There is currently a bug in the Requests library that powers the WP_HTTP class and functions like wp_remote_get(), wp_remote_post(), etc. If you make a request to a resource that uses the referer URL to verify a request then it will not be passed correctly.

To fix this you can comment out line #376 in the /web/wp/wp-includes/Requests/Transport/cURL.php file. It should look like the code snippet below.

curl_setopt($this->handle, CURLOPT_URL, $url);
#curl_setopt($this->handle, CURLOPT_REFERER, $url);
curl_setopt($this->handle, CURLOPT_USERAGENT, $options['useragent']);
if (!empty($headers)) {
  curl_setopt($this->handle, CURLOPT_HTTPHEADER, $headers);

If you run a git diff command on the install of johnpbloch/wordpress it will show you the changes you have made against the master branch.

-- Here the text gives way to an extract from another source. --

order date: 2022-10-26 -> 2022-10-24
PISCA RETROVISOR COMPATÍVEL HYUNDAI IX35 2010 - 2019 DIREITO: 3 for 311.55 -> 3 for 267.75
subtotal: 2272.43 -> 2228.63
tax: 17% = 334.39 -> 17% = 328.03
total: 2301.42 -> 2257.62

diff --git a/wp-includes/Requests/Transport/cURL.php b/wp-includes/Requests/Transport/cURL.php
index 4429edb..4f385a9 100644
--- a/wp-includes/Requests/Transport/cURL.php
+++ b/wp-includes/Requests/Transport/cURL.php
@@ -373,7 +373,7 @@ class Requests_Transport_cURL implements Requests_Transport {
                        curl_setopt($this->handle, CURLOPT_CONNECTTIMEOUT_MS, round($options['connect_timeout'] * 1000));
                curl_setopt($this->handle, CURLOPT_URL, $url);
-               curl_setopt($this->handle, CURLOPT_REFERER, $url);
+               #curl_setopt($this->handle, CURLOPT_REFERER, $url);
                curl_setopt($this->handle, CURLOPT_USERAGENT, $options['useragent']);
                if (!empty($headers)) {
                        curl_setopt($this->handle, CURLOPT_HTTPHEADER, $headers);

If you run the command below it will parse the contents of the difference into a patch file that can be applied to our install of WordPress.

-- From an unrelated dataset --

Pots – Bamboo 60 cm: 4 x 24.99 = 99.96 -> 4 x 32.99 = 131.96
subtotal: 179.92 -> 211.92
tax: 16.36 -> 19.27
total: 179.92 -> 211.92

I prefer to name my patches with a reference to the ticket id on trac. When a update to WordPress is released I can check to see whether the issue has been resolved and if I can remove the patch.

git diff -p ../patches/37820.patch

The final step is to add the patches section to your composer.json file. This will tell Composer to apply the patch every time WordPress is installed. If Git fails to apply the patch it will fail and throw an error. This will usually happen if this part of the code has changed in a WordPress release.

"extra": {
  "installer-paths": {
    "web/app/mu-plugins/{$name}/": ["type:wordpress-muplugin"],
    "web/app/plugins/{$name}/": ["type:wordpress-plugin"],
    "web/app/themes/{$name}/": ["type:wordpress-theme"]
  "wordpress-install-dir": "web/wp",
  "patches": {
    "johnpbloch/wordpress": {
        "wp_remote_get referrer not being sent correctly": "patches/37820.patch"

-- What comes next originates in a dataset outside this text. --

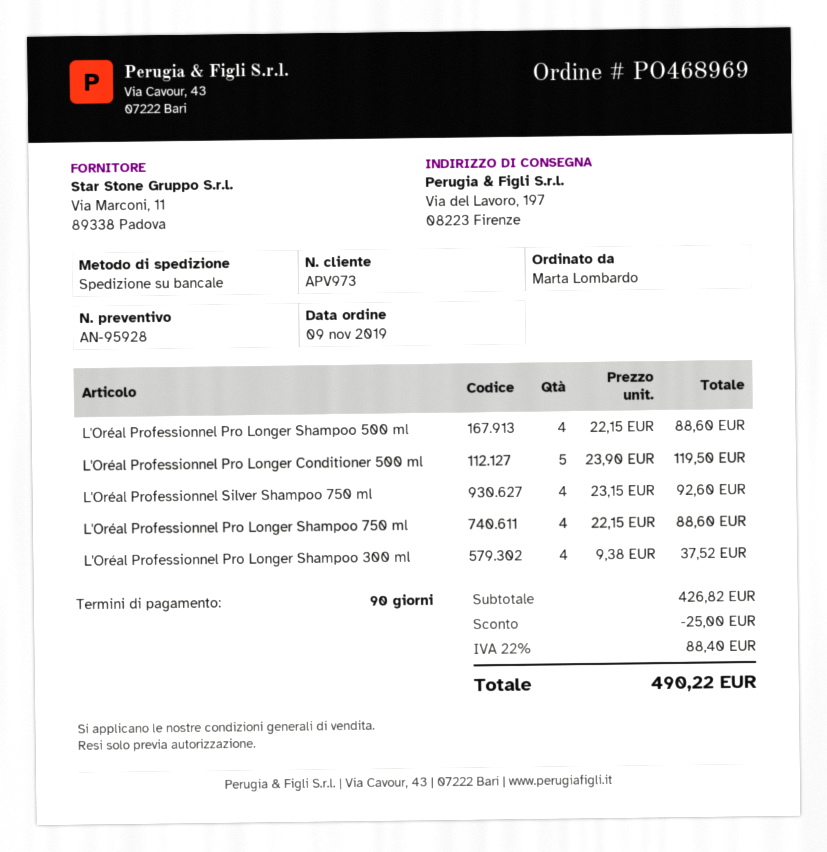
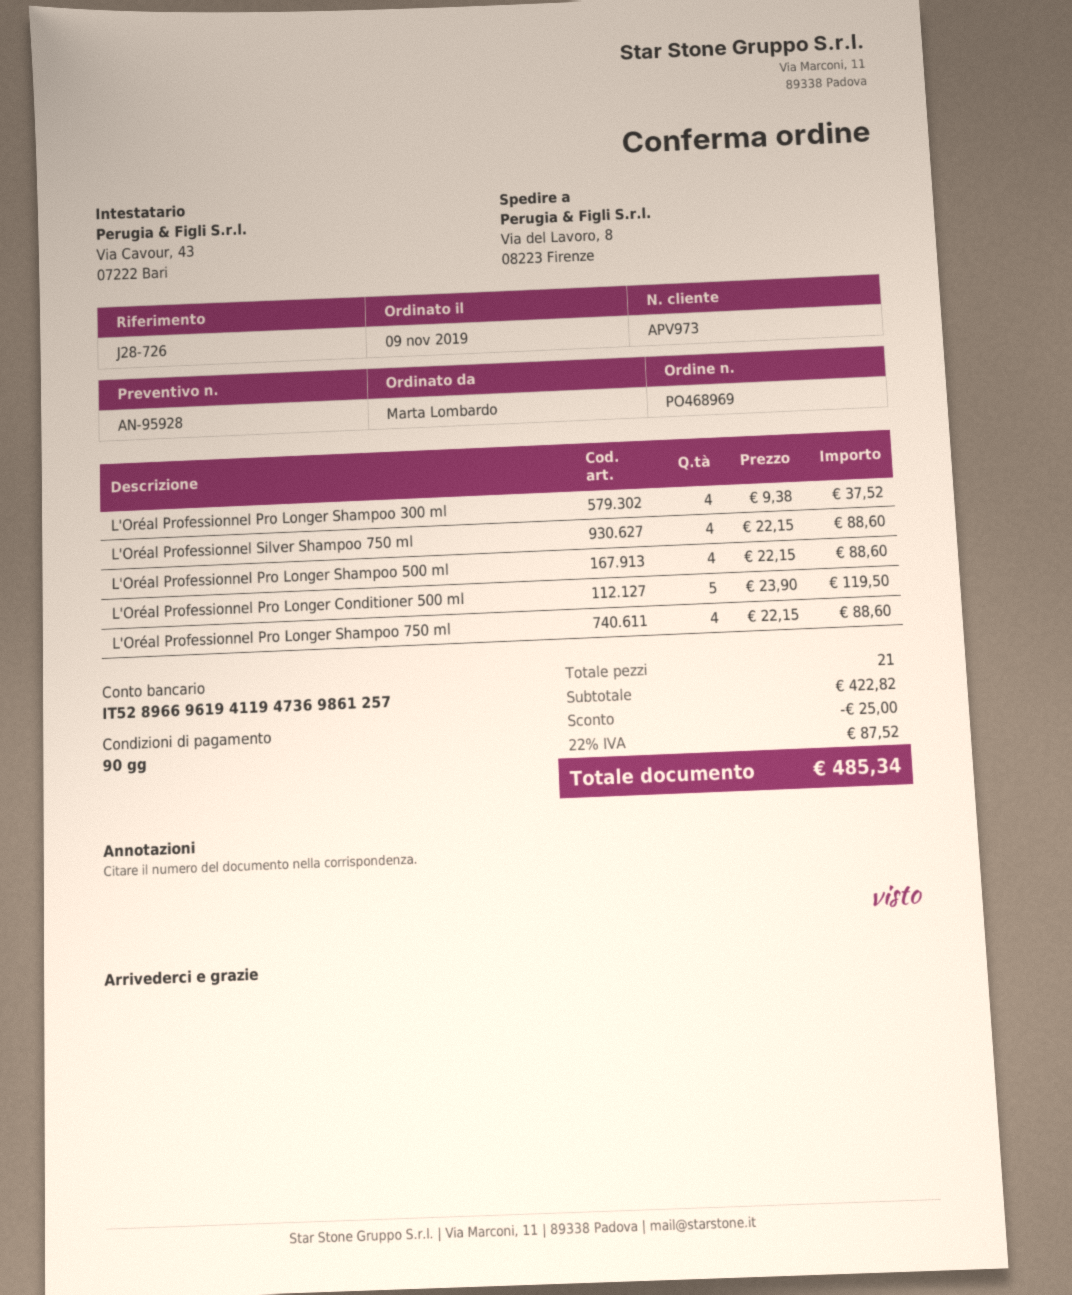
ship to: Via del Lavoro, 197, 08223 Firenze -> Via del Lavoro, 8, 08223 Firenze
L'Oréal Professionnel Silver Shampoo 750 ml: 4 x 23.15 = 92.60 -> 4 x 22.15 = 88.60
subtotal: 426.82 -> 422.82
tax: 22% = 88.40 -> 22% = 87.52
total: 490.22 -> 485.34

If you try to run a composer update your terminal should produce a similar output to this.

Gathering patches for root package.
Loading composer repositories with package information
Updating dependencies (including require-dev)
Gathering patches for root package.
Gathering patches for dependencies. This might take a minute.
  - Installing johnpbloch/wordpress (4.6.1)
    Loading from cache

  - Applying patches for johnpbloch/wordpress
    patches/37820.patch (wp_remote_get referrer not being sent correctly)

Generating autoload files

Congratulations. You can now safely make changes to WordPress core in a scalable way. Wherever you deploy your code and run composer install it will run the modified version of WordPress. When you are ready to remove the patch just delete the file and remove the lines from your composer.json file.